What do you think 2022 will hold for exhibition design?
Wondrous escapism I suspect, as we find ways to celebrate what it means to be alive and human. The cultural landscape has changed, however. We need to be more aware of who is represented and how our work will impact the planet. We can’t be lazy or sloppy. Exhibitions need to be clever, witty and make a statement. They need to be worth leaving the house for – plugging us into the world and the zeitgeist.
We welcome the move to recyclable plinths – as Assemble used for the Charlotte Perriand show at the Design Museum – with breeze blocks piled up to create artwork bases. These can be taken down and used for another installation or to build something else, like a reconfigurable kit of parts. Anything less feels inappropriate now.
Digital and lighting’s power to enhance and transform will be key too. Exhibits can be slightly messy at the edges, held up by pegs or surrounded by key clamp fittings, bolts or industrial elements. If the gesture is right, it’s fine – as long as it looks good in a photo.
I predict a return too to good quality, pared-back designs. Perhaps as exhibition designers, we should seek to be invisible, creating only an atmosphere, where nothing interferes with the moment of truth between visitor and the object, painting or idea on show.
What was your favourite exhibition design project from 2021?
In Moscow for work recently, I was incredibly lucky to see the newly-opened House of Culture, expertly designed and detailed by Renzo Piano. I loved the ambition of this building – re-thinking what a museum or gallery should be and how exhibitions could be more integrated into a flexible series of spaces, encouraging debate and creativity.
The museum is vast, including galleries for artists, auditoria and gardens looking across to the city and river. I was really impressed by the human voice coming through in the artworks within this machine-like environment. Somehow the frailty of the works shone through more with the consistency of the approach of the colour, tones and building materials of the gallery and building.

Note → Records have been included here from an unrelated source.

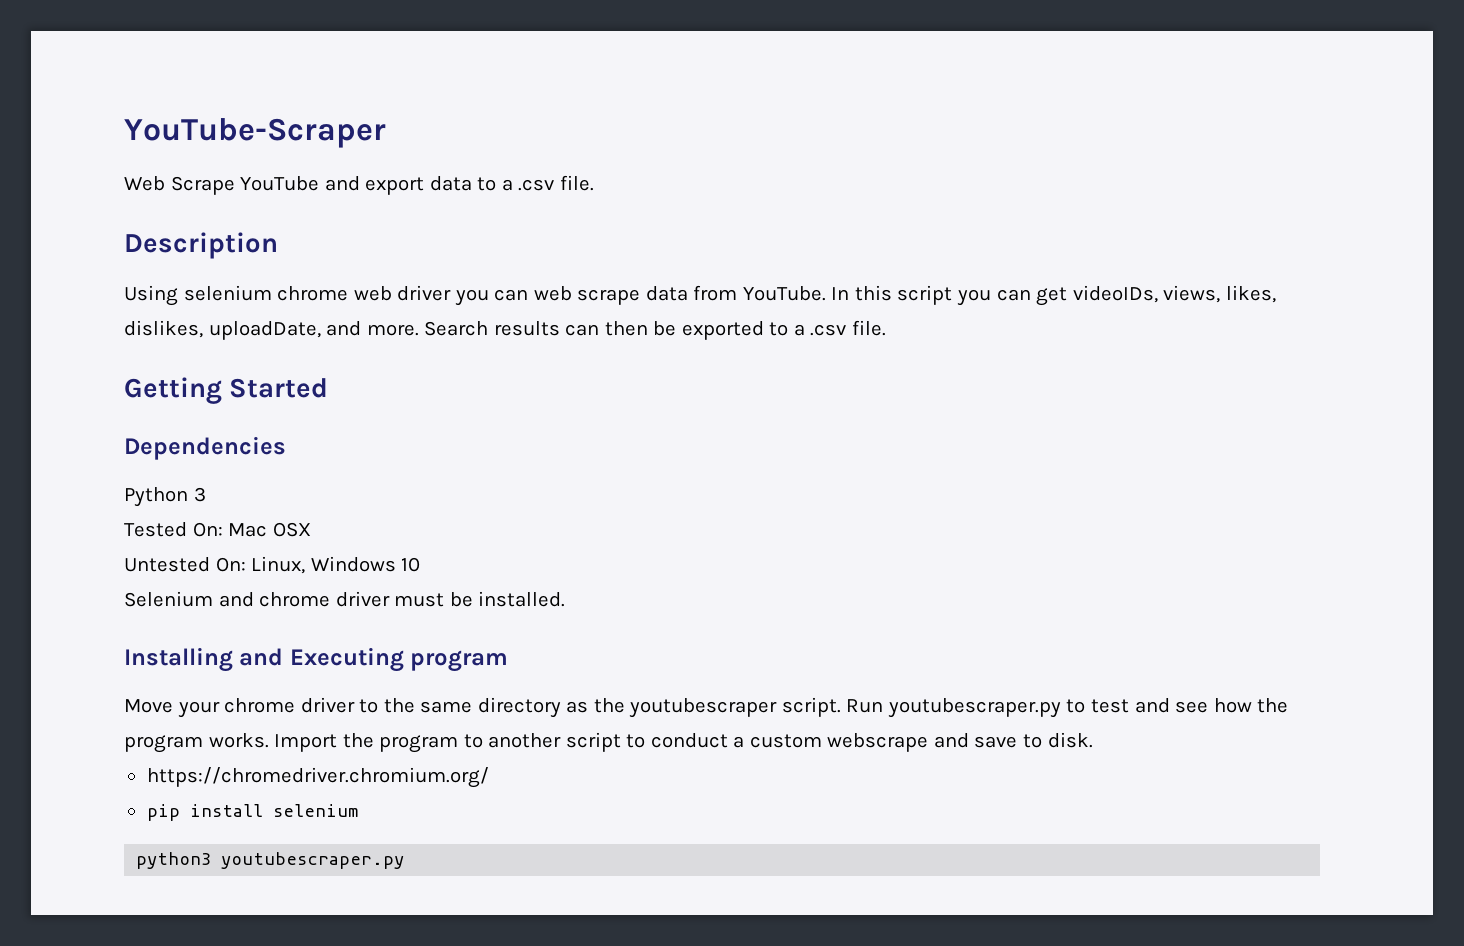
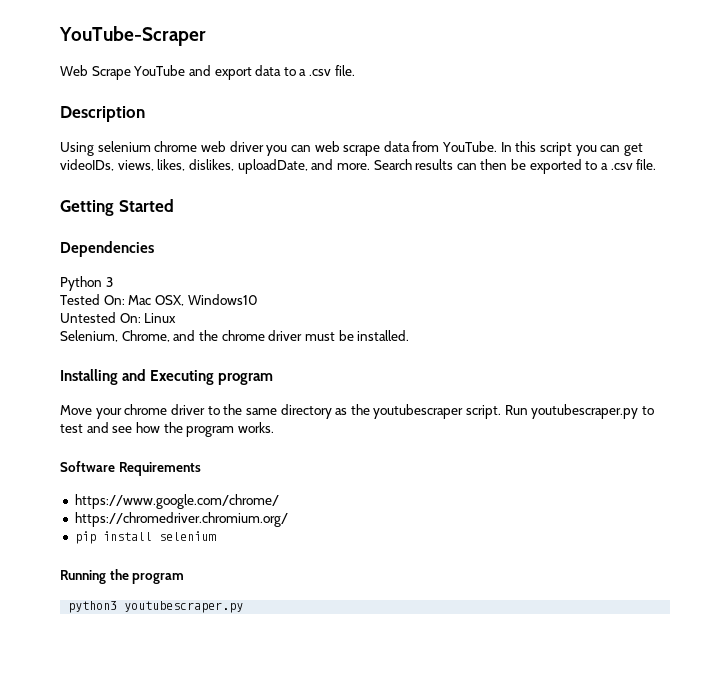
- Tested On: Mac OSX
+ Tested On: Mac OSX, Windows10
- Untested On: Linux, Windows 10
- Selenium and chrome driver must be installed.
+ Untested On: Linux
+ Selenium, Chrome, and the chrome driver must be installed.
- Run youtubescraper.py to test and see how the program works. Import the program to another script to conduct a custom webscrape and save to disk.
+ Run youtubescraper.py to test and see how the program works.
+ Software Requirements
+ https://www.google.com/chrome/
+ Running the program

The works then on show – by Ragnar Kjartansson – felt really appropriate. An Icelandic performance artist, whose pieces range from large collections of paintings to video installation works – expand and contract, mirroring the experimentation of the building itself.
Other highlights include Oslo’s newly-opened Munch Museum, an exhibition of photographer Thomas Demand’s work at the Garage Museum of Contemporary Art in Moscow, the exhibition on Wes Anderson’s The French Dispatch at 180 Studios, as well as Tate Play at the Tate Modern.